Given the torrent of maladies that Haiti has suffered in recent years, it is tempting to conclude that the country lies beyond the edge of hope. Even before a massive earthquake transformed much of the capital city of Port-au-Prince into rubble, Haitians were already bound together by the shared trauma of collective memory. Ever since Haiti gained independence in 1804, the country has excelled in producing millions of refugees and at least 34 coup d’états, but it has failed to achieve even the most basic levels of economic and social development. Although much of the blame can be laid at the feet of generations of selfish Haitian leaders who cared for their power more than their people, Western countries played a crucial supporting role through battering Haiti with military interventions, unfair trade arrangements, and political isolation. During the Cold War, U.S. support for the staunchly anti-communist Duvalier regime provided succor for a noxious dictatorship.

Following Haiti’s first democratic election in 1990, the country became subject to the fickle battle between the humanitarian and punitive instincts in U.S. foreign policy, as Haitian leaders were alternately cajoled and scolded, celebrated and denounced, according to Washington’s whims. No single figure has so represented the bristling contradictions of modern Haiti as former President Jean-Bertrand Aristide, who was twice ousted from power in 1991 and 2004. Aristide remains beloved and reviled, and his rule seared and perhaps betrayed the Haitian body politic like no other.
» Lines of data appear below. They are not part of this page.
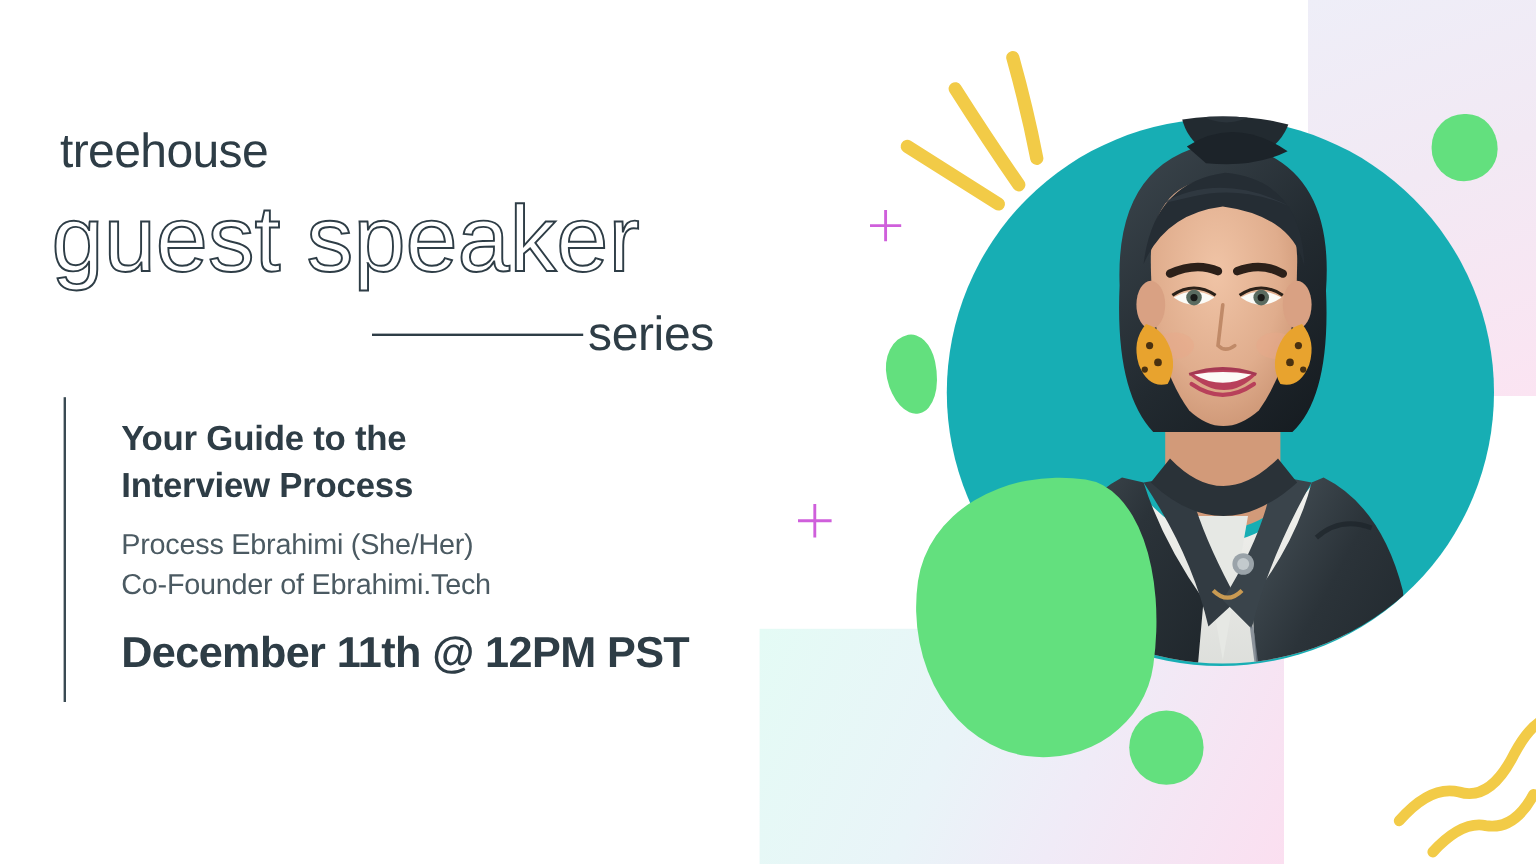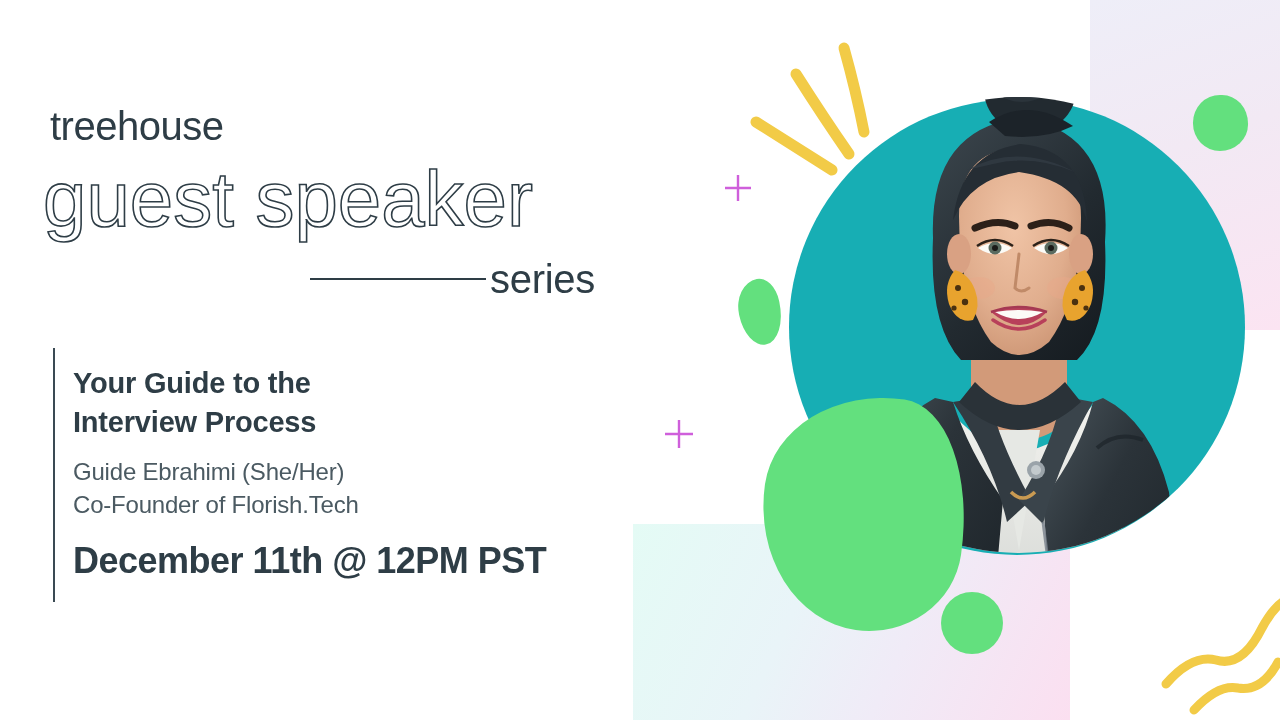--- a/index.html
+++ b/index.html
@@ -147,11 +147,11 @@
   .detail-block {
     position: absolute;
     left: 53px;
-    top: 348px;
+    top: 331px;
     height: 254px;
     border-left: 2px solid #3a4a53;
     box-sizing: border-box;
-    padding-left: 18px;
+    padding-left: 46px;
   }
   .talk-title {
     font-size: 29px;

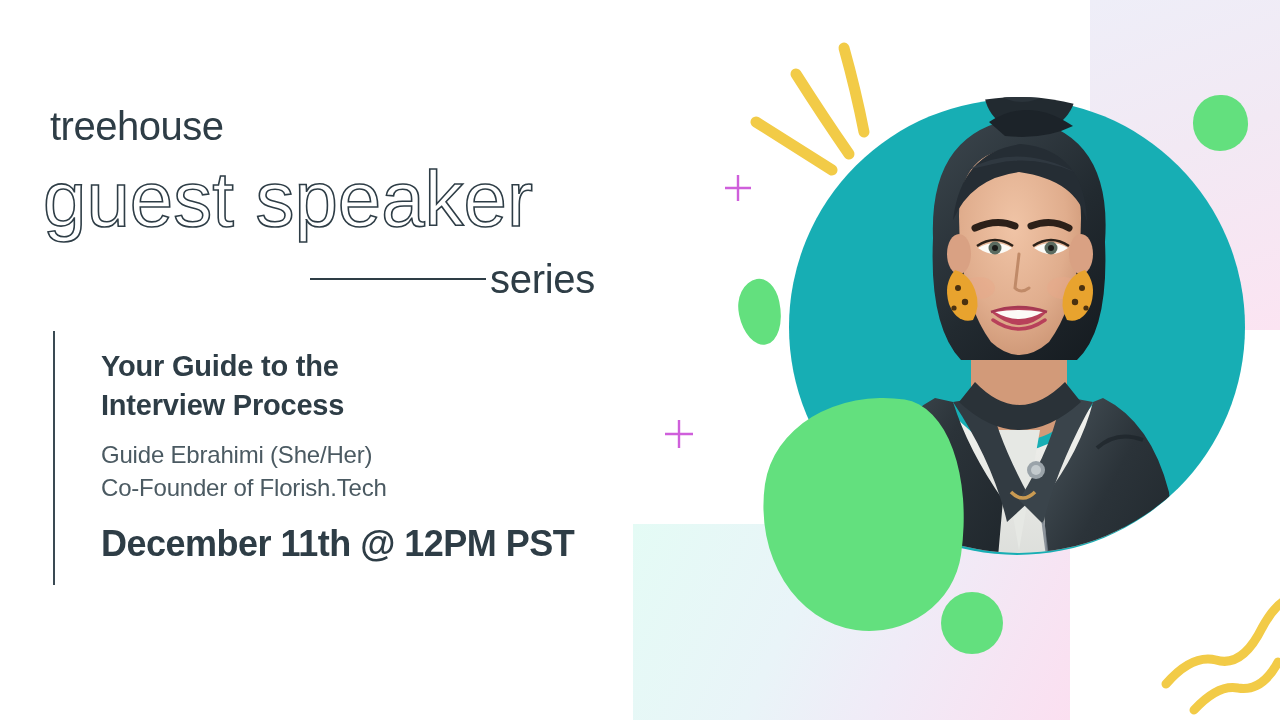--- a/index.html
+++ b/index.html
@@ -346,7 +346,7 @@
   <div class="detail-block">
     <div class="talk-title">Your Guide to the
 Interview Process</div>
-    <div class="speaker-name">Guide Ebrahimi (She/Her)</div>
+    <div class="speaker-name">Process Ebrahimi (She/Her)</div>
     <div class="speaker-role">Co-Founder of Florish.Tech</div>
     <div class="date-line">December 11th @ 12PM PST</div>
   </div>

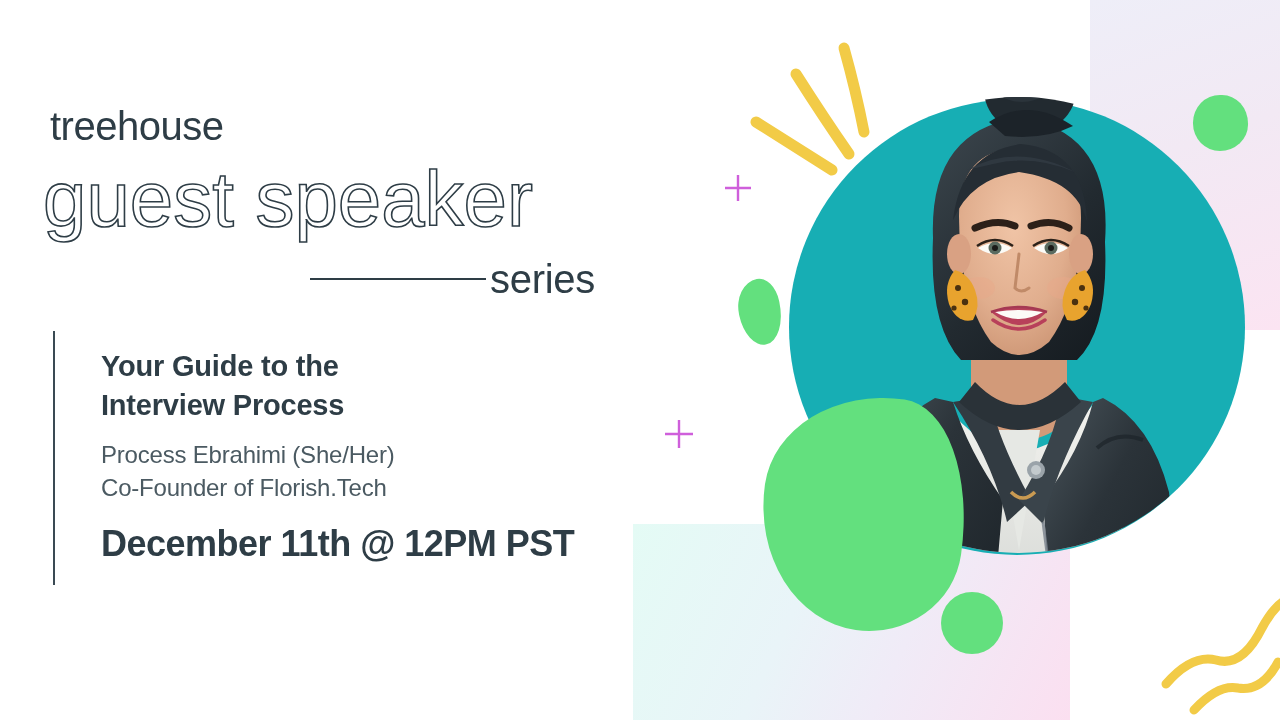--- a/index.html
+++ b/index.html
@@ -347,7 +347,7 @@
     <div class="talk-title">Your Guide to the
 Interview Process</div>
     <div class="speaker-name">Process Ebrahimi (She/Her)</div>
-    <div class="speaker-role">Co-Founder of Florish.Tech</div>
+    <div class="speaker-role">Co-Founder of Ebrahimi.Tech</div>
     <div class="date-line">December 11th @ 12PM PST</div>
   </div>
Still, it remains true that his 1990 election and 1994 restoration by U.S. forces (after a 1991 coup forced him into exile for three years) remain the only two moments of national jubilation that Haiti has experienced in the past two decades. More recently, President René Préval, elected in 2006, has gradually moved the country forward, and Haiti’s endemic poverty, nonexistent social safety net, and vulnerability to hurricanes and tropical storms have bent but not broken the Haitian spirit. Now faced with a disaster that appears almost apocalyptic in its magnitude, one wonders exactly how much suffering the Haitian people can reasonably be asked to bear.